Recently, someone asked about a situation in which she was caring for her live-in significant other, to whom she was not married, during a time when he was battling a serious health issue. Her complaint was that he had adult children who were not helping, and the couple was facing a financial crisis on top of the health concerns. The woman had been asking her own family for both financial and hands-on help just to be able to manage the situation.

Someone called from a hospital to inquire what her rights were because her significant other was in the intensive care unit, and his adult children did not want him put on a ventilator — contrary to her wishes. These situations are getting more common each day. For women, the following statistics, according to U.S. Census Bureau estimates, should be a wakeup call:

  • Women have an average life expectancy of approximately four years longer than men;
  • The annual gender-wage gap assessment shows that women make 80 cents for every dollar earned by a man;
  • Research from 2018 shows that adults living together outside of marriage continues to be more common;
  • According to AARP Public Policy Institute, an estimated 26 million women provided unpaid care for others during the prior year.

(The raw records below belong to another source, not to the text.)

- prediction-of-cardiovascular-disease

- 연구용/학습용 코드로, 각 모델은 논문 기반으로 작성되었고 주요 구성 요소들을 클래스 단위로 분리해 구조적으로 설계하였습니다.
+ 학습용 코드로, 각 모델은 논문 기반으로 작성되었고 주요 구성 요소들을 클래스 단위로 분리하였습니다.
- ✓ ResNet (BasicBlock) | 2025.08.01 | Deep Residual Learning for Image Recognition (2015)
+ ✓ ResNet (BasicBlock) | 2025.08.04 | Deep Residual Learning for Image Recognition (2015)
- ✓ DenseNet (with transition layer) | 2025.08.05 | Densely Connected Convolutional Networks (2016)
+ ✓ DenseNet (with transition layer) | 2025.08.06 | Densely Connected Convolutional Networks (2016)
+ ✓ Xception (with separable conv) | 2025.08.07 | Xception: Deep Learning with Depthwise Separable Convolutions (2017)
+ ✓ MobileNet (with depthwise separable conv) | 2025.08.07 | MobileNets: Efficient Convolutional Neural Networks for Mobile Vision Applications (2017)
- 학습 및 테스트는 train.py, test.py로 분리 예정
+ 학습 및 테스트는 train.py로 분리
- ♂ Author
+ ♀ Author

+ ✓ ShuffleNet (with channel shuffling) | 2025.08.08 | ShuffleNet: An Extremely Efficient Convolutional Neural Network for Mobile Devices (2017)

The woman in any relationship is likely to end up being the caregiver.

So, what do these statistics say about women? First, it points out what every woman already knows: The woman in any relationship is likely to end up being the caregiver. She is the one who likely will spend a significant amount of her time helping others without pay. Furthermore, since women’s salaries historically have been significantly less than men’s, chances are the woman will not have as much in terms of disposable financial resources. It also is likely she will have longer to live than her male counterpart.

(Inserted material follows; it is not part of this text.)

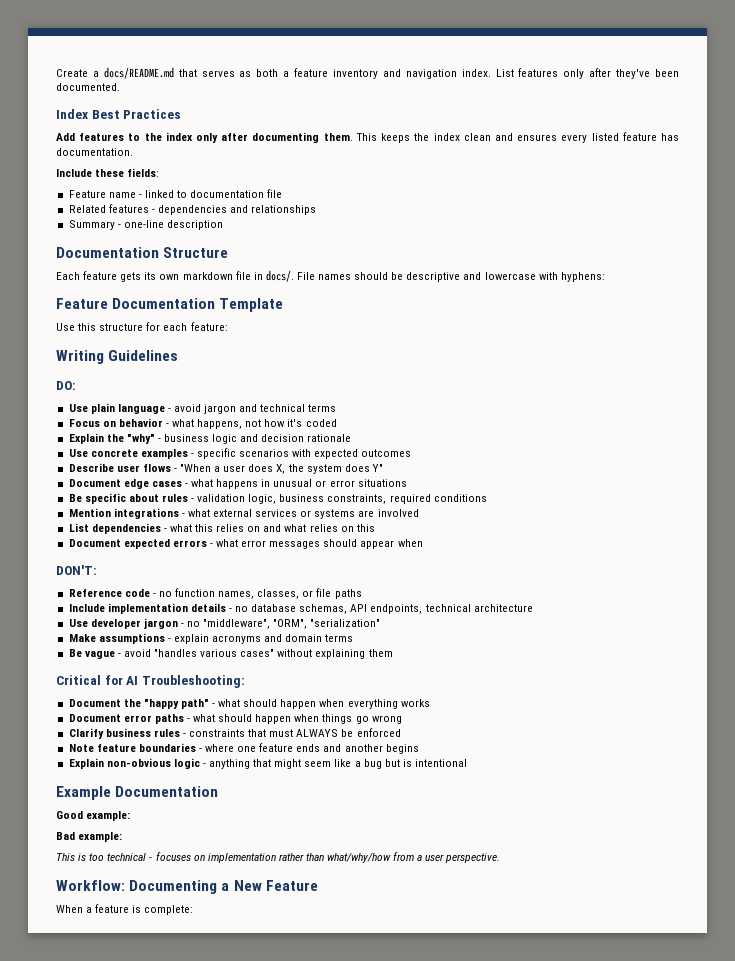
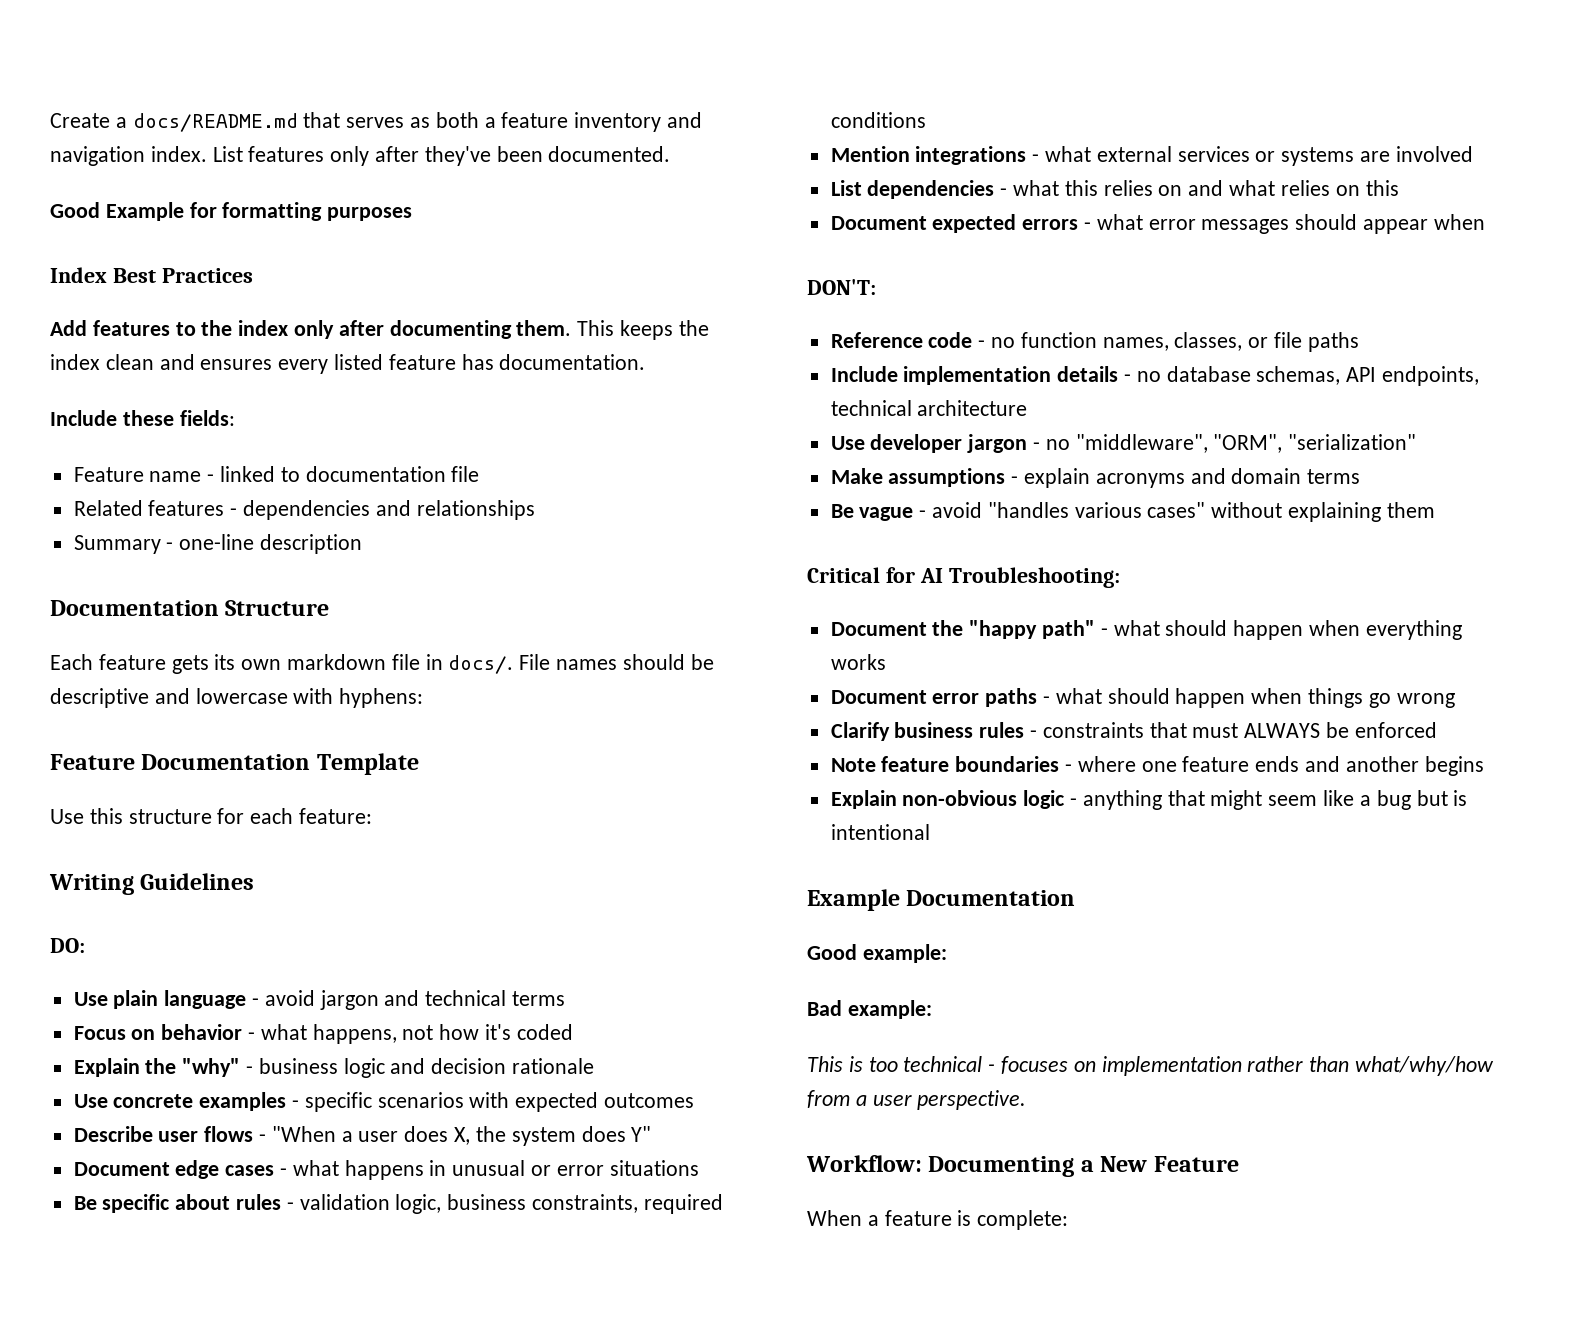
+ Good Example for formatting purposes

Some legal protections provide security for spouses, such as homestead laws; however, if the couple is not married, the woman’s rights are diminished. Therefore, what should the woman do in the above situation? I suggest that every woman, before entering into a domestic live-in arrangement like the one described, should seek an attorney to get legal agreements like a trust, healthcare directives and/or HIPPA releases in place. A trust can “own” the joint assets and state the financial rights of the parties, during their life, during disability and after death. The healthcare directives and releases can be used in case of a medical emergency so that the woman in this situation can be involved in the decisions and talk to the medical personnel. Without such legal documents, the hospital or medical personnel must turn to the patient’s next-of-kin, which likely would be the patient’s adult children.

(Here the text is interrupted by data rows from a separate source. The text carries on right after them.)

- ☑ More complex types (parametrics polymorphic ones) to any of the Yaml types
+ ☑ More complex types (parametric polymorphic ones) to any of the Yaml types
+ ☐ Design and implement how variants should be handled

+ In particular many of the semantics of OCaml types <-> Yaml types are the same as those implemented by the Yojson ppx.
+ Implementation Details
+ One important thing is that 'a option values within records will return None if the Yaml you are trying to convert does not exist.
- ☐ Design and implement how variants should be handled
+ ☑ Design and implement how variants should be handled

Women must recognize these realities and act to protect themselves and their families. They need to start caring for themselves as much as they care for the others in their lives.

Kathy Brown van Zutphen is an attorney licensed to practice law in Alabama and Mississippi. She focuses on the “elder law” areas of trusts, estates and conservatorships. Additionally, she litigates lawsuits and represents small business owners as part of her legal practice. Visit Kathy’s website to learn more: www. You can also reach her at her office: (228) 357-5227.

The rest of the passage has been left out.